It's worse then you think. As a Australian citizen you are required to comply with any order which includes leaking code and introducing back doors. Failure to comply or notifying your employer about the request will result in federal charges with a sentence between 20 to 60 years in prison. The legislation that contains this was passed almost a year ago.

Recently there's been a wave of mass disruptions and data theft in Australia including most of our ports halting operations for a day and one of our largest phone and internet service providers being compromised where millions of peoples personal information like driver licences and passports being leaked.

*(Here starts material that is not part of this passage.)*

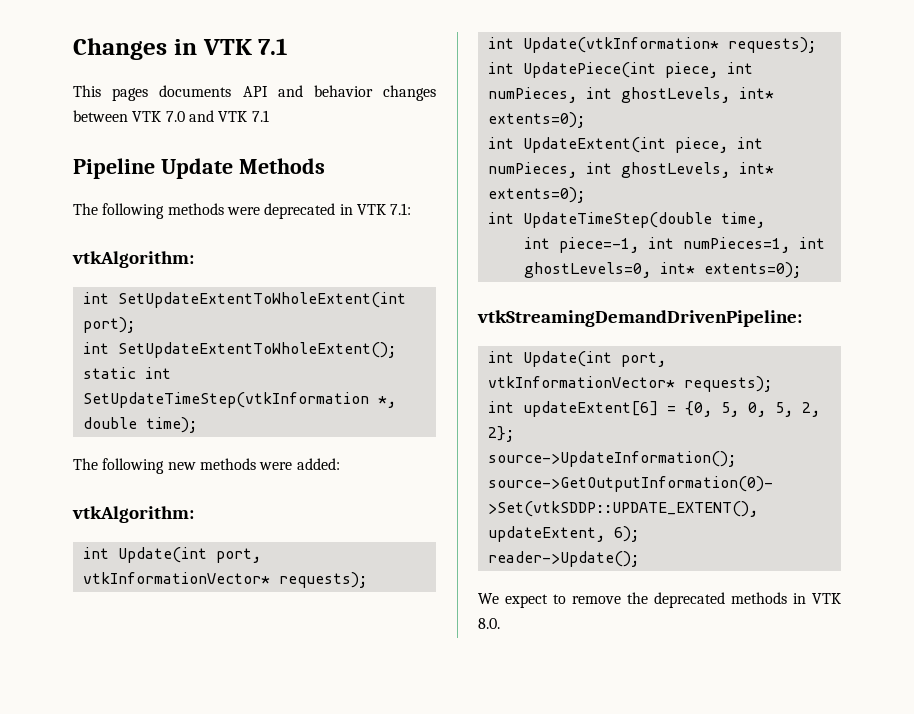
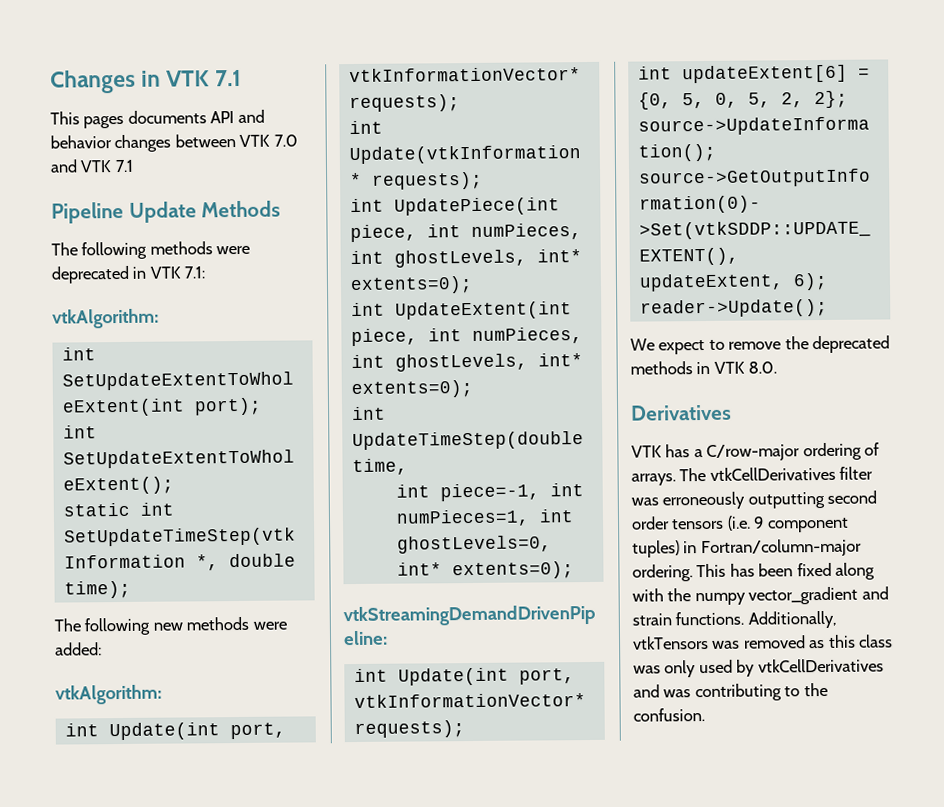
(500, 623) none -> [631,404,732,421] [631,442,881,461] [631,466,874,486] [631,490,878,510] [631,515,849,533] [632,538,862,558] [632,562,876,582] [632,586,889,606] [632,610,837,629] [632,634,894,650] [633,658,884,678] [633,682,828,702] [633,708,705,722] // Derivatives // VTK has a C/row-major ordering of arrays. The vtkCellDerivatives filter was erroneously outputting second order tensors (i.e. 9 component tuples) in Fortran/column-major ordering. This has been fixed along with the numpy vector_gradient and strain functions. Additionally, vtkTensors was removed as this class was only used by vtkCellDerivatives and was contributing to the confusion.

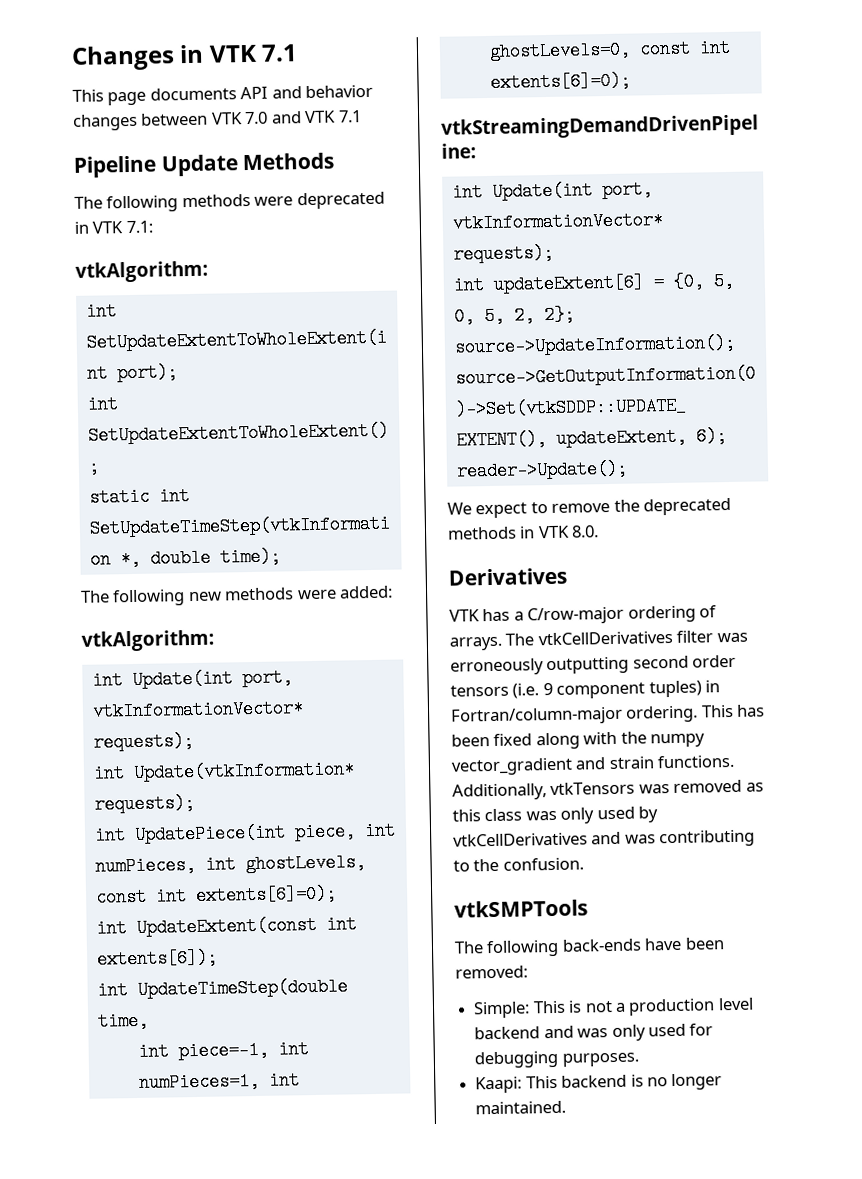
[83,115,125,129] pages -> [107,91,147,106] page
[536,249,582,263] [349,275,473,295] [350,301,572,320] [350,327,583,347] [350,353,583,372] [350,379,473,399] int* extents=0); // int UpdateExtent(int piece, int numPieces, int ghostLevels, int* extents=0); -> [94,884,337,907] [95,915,357,938] [96,948,218,969] const int extents[6]=0); // int UpdateExtent(const int extents[6]);
[396,561,574,580] int* extents=0); -> [638,38,731,59] [489,71,631,92] const int extents[6]=0);
(705, 715) none -> [454,899,588,918] [454,937,725,958] [455,965,528,979] [473,997,754,1019] [474,1023,714,1042] [474,1050,640,1069] [475,1073,723,1094] [475,1100,567,1115] // vtkSMPTools // The following back-ends have been removed: // Simple: This is not a production level backend and was only used for debugging purposes. // Kaapi: This backend is no longer maintained.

[-] EatYouWell@lemmy.world 40 points 11 months ago

That's a really fucking stupid law. Do we need to worry about Australia becoming fascist?

[-] No1@aussie.zone 50 points 11 months ago
[-] dannym@lemmy.escapebigtech.info 10 points 11 months ago* (last edited 11 months ago)

I don't want to believe this, my brain is refusing to process that statement, I have stared at that article in a state of disbelief for a minute. Surely someone can't be that stupid, right?

I have heard plenty of brain dead arguments by anti-encryption people, but this is by far the stupidest. There is no way, there is just no way that he's so.... I want to say brain dead, but that would imply that there is even a brain there for it to be dead.

Regardless of political affiliation, or even the individual's stance on encryption, surely there can't be a single person that heard that statement and didn't laugh at it, right?

Perhaps the Australian stereotype of being upside down holds some truth, considering his... utterance; he must walk on his hands and constantly get bit by snakes and attacked by drop bears on his daily commute, that's the only explanation for how someone can make such a statement

[-] No1@aussie.zone 6 points 11 months ago

Oh, it's no fun. And we have media concentration issues here too, so you won't get balanced or even a mention of both sides of an issue.

Australia has been the testing ground for implementing Big Brother's spying technology policies. The ones that are often tried later on in the US or UK.

Nearly all of them have passed with full support from the two major parties here. I wish everyone better luck.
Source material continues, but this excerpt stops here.